Pattern C: Bucketed Graphs for Dynamic Shapes¶
LLM decode has variable sequence lengths — one graph per bucket:
BUCKETS = [128, 256, 512, 1024, 2048, 4096]
graphs = {}
static_ins = {}
static_outs = {}
# Pre-capture one graph per bucket
for seq_len in BUCKETS:
dummy = torch.zeros(1, seq_len, dtype=torch.long, device="cuda")
# Warmup
for _ in range(3):
model(dummy)
torch.cuda.synchronize()
# Capture
g = torch.cuda.CUDAGraph()
s_in = dummy.clone()
s_out = torch.zeros(1, seq_len, model.config.vocab_size, device="cuda")
with torch.cuda.graph(g):
s_out = model(s_in)
graphs[seq_len] = g
static_ins[seq_len] = s_in
static_outs[seq_len] = s_out
def bucketed_decode(input_ids: torch.Tensor) -> torch.Tensor:
L = input_ids.shape[1]
bucket = next(b for b in BUCKETS if b >= L)
# Pad to bucket size
padded = torch.nn.functional.pad(input_ids, (0, bucket - L))
static_ins[bucket].copy_(padded)
graphs[bucket].replay()
return static_outs[bucket][:, :L, :].clone()
5. CUDA Graph Constraints and Limitations¶
Works well with:
✓ Fixed shapes (same tensor sizes every call)
✓ Repeated inference (same model, many requests)
✓ Training with fixed batch size and sequence length
✓ Physics simulation time steps
Does NOT work with:
✗ Dynamic control flow (Python if/else based on tensor values)

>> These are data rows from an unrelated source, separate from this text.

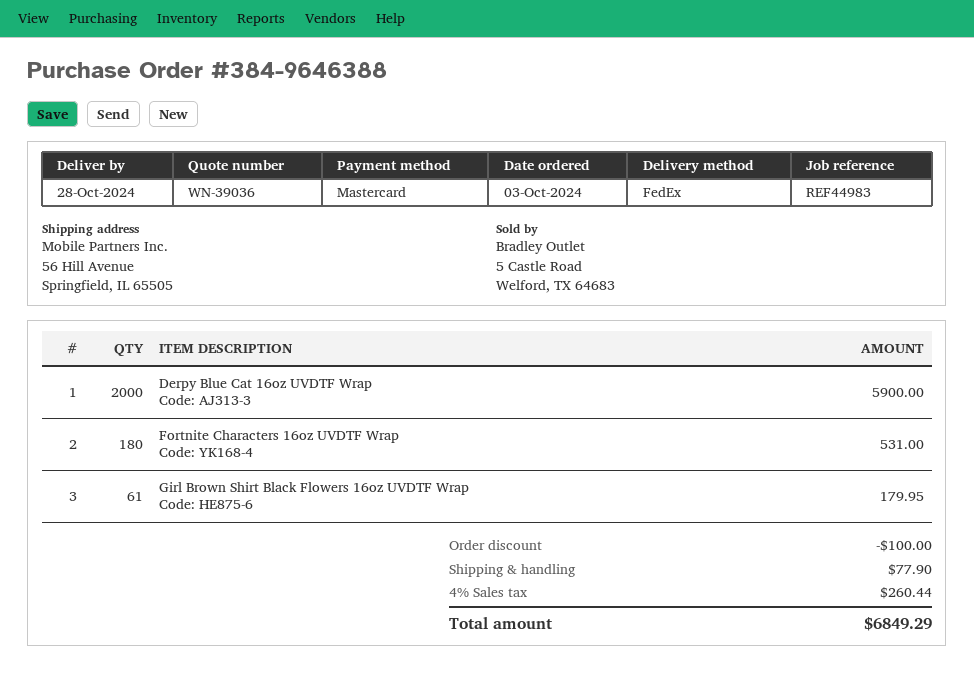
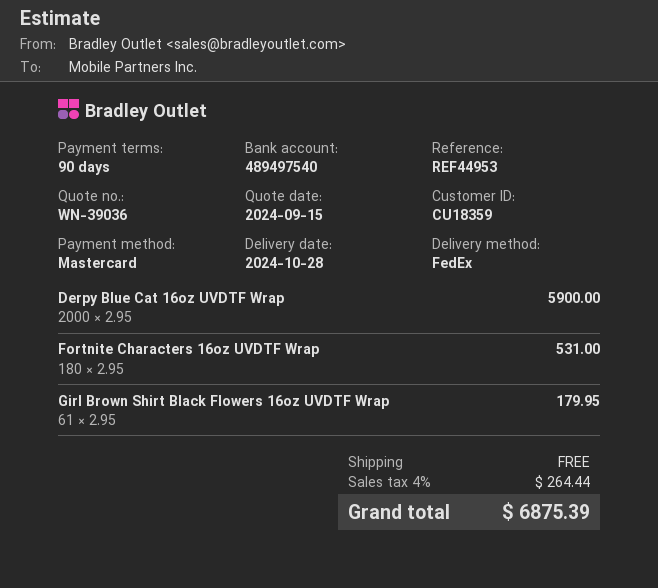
reference: REF44983 -> REF44953
discount: 100.00 -> none
shipping: 77.90 -> 0.00
tax: 4% = 260.44 -> 4% = 264.44
total: 6849.29 -> 6875.39

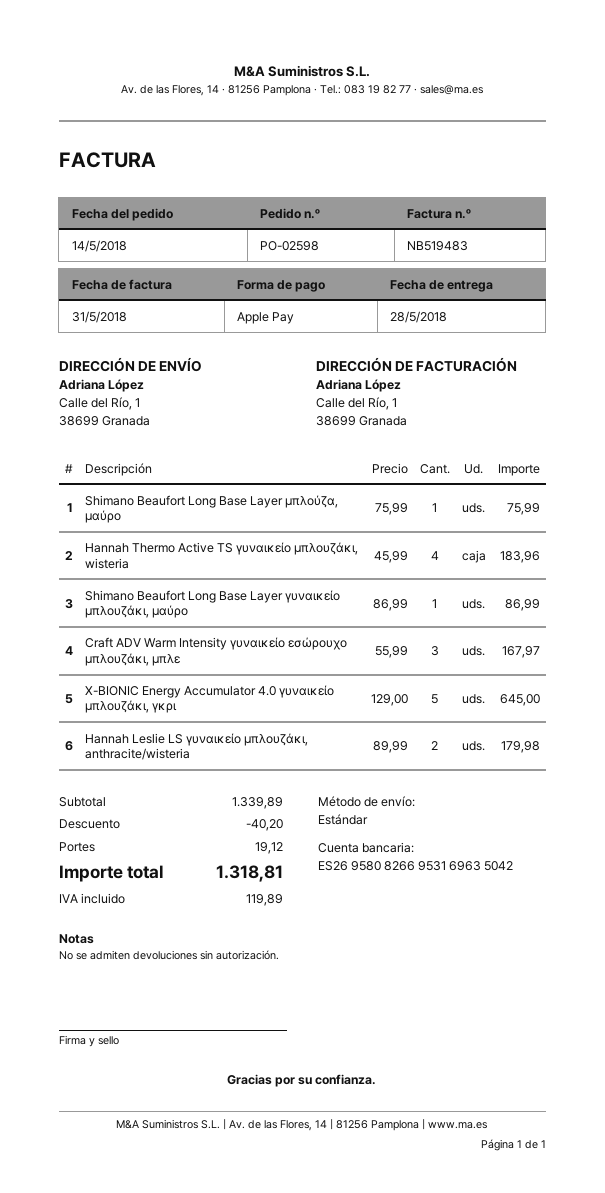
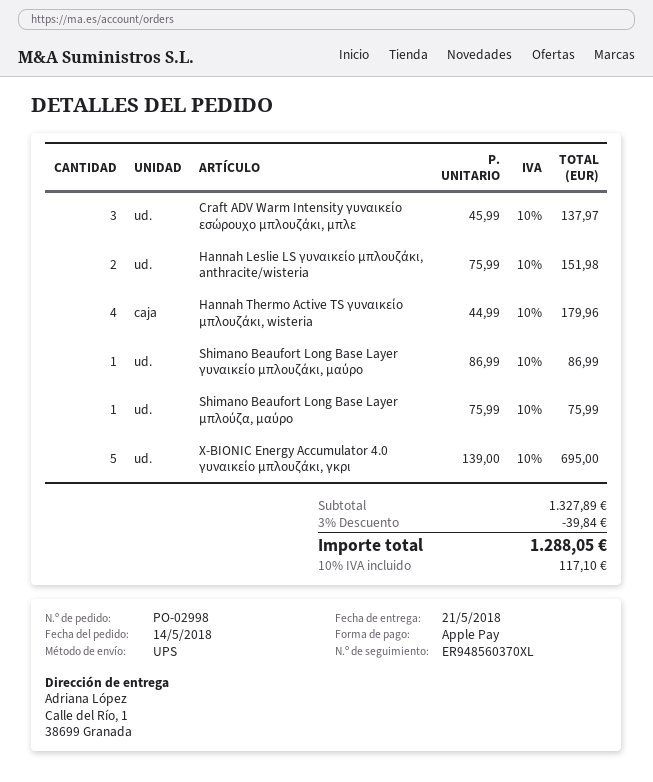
order number: PO-02598 -> PO-02998
delivery date: 2018-05-28 -> 2018-05-21
shipping method: standard -> UPS
Hannah Thermo Active TS γυναικείο μπλουζάκι, wisteria: 4 x 45.99 = 183.96 -> 4 x 44.99 = 179.96
Craft ADV Warm Intensity γυναικείο εσώρουχο μπλουζάκι, μπλε: 3 x 55.99 = 167.97 -> 3 x 45.99 = 137.97
X-BIONIC Energy Accumulator 4.0 γυναικείο μπλουζάκι, γκρι: 5 x 129.00 = 645.00 -> 5 x 139.00 = 695.00
Hannah Leslie LS γυναικείο μπλουζάκι, anthracite/wisteria: 2 x 89.99 = 179.98 -> 2 x 75.99 = 151.98
subtotal: 1339.89 -> 1327.89
discount: 40.20 -> 39.84
shipping: 19.12 -> none
tax: 119.89 -> 117.10
total: 1318.81 -> 1288.05

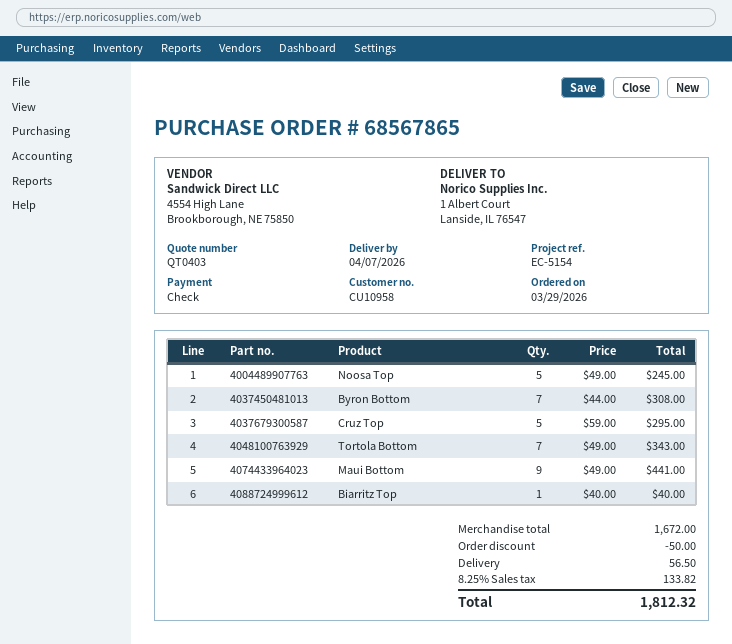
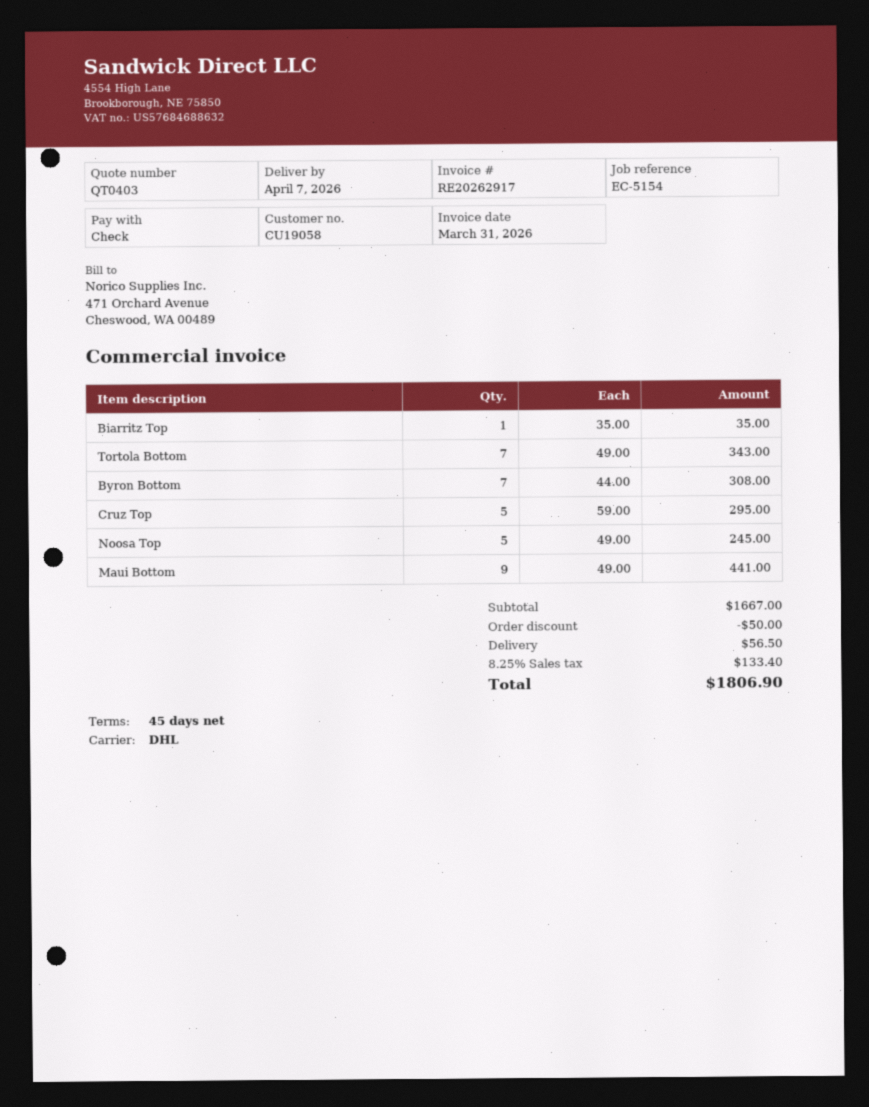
customer number: CU10958 -> CU19058
Biarritz Top: 1 x 40.00 = 40.00 -> 1 x 35.00 = 35.00
subtotal: 1672.00 -> 1667.00
tax: 8.25% = 133.82 -> 8.25% = 133.40
total: 1812.32 -> 1806.90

✗ Variable-length inputs without bucketing
✗ Operations that allocate new memory each call
✗ CPU-GPU synchronization points inside the graph
✗ Python callbacks inside the capture region
Common pitfall:
# WRONG — Python branching based on GPU tensor value breaks graph
if output.argmax() == stop_token: # requires D2H sync, breaks capture
break
# CORRECT — implement stopping criteria outside the graph replay loop
g.replay()
next_token = static_output.argmax(dim=-1) # D2H after replay
if next_token.item() == stop_token:
break
6. CUDA Graph Updates (Without Re-capture)¶
From CUDA 11.1+, you can update parts of a graph without full re-capture:
// Update kernel parameters in existing graph
cudaGraphExecKernelNodeSetParams(graphExec, kernelNode, &newParams);
// Update memcpy source/destination
cudaGraphExecMemcpyNodeSetParams(graphExec, memcpyNode, &newMemcpyParams);
// Re-upload to GPU (fast, ~100 µs)
cudaGraphUpload(graphExec, stream);
Useful when only tensor contents change (not shapes) — avoids full re-instantiation.
7. Profiling CUDA Graphs¶
# CUDA Graphs appear as "CUDA Graph" events in Nsight Systems
nsys profile \
--trace=cuda,nvtx \
--gpu-metrics-device=all \
python inference.py
# In Nsight Systems GUI:
# - CUDA Graph launches appear as a single block
# - Expand to see individual node executions inside the graph
# - Compare: kernel-by-kernel vs graph — look for removed launch gaps
# Mark graph capture and replay with NVTX for visibility
import torch.cuda.nvtx as nvtx
with nvtx.range("graph_capture"):
g = torch.cuda.CUDAGraph()
with torch.cuda.graph(g):
out = model(inp)
for i in range(N):
with nvtx.range(f"graph_replay_{i}"):
g.replay()
8. Expected Performance Gains¶
| Workload | Without Graphs | With Graphs | Speedup |
|---|---|---|---|
| Llama-3 8B, BS=1, seq=512 | ~45 ms | ~32 ms | 1.4× |
| ResNet-50, BS=1 | ~3.2 ms | ~1.8 ms | 1.8× |
| BERT-large, BS=1 | ~12 ms | ~8 ms | 1.5× |
| Training step (fixed BS) | ~820 ms | ~780 ms | 1.05× |
Graphs have the largest impact at batch_size=1 (pure latency mode) where kernel launch overhead is a large fraction of total time. At large batch sizes, kernel launch overhead is amortized over more work.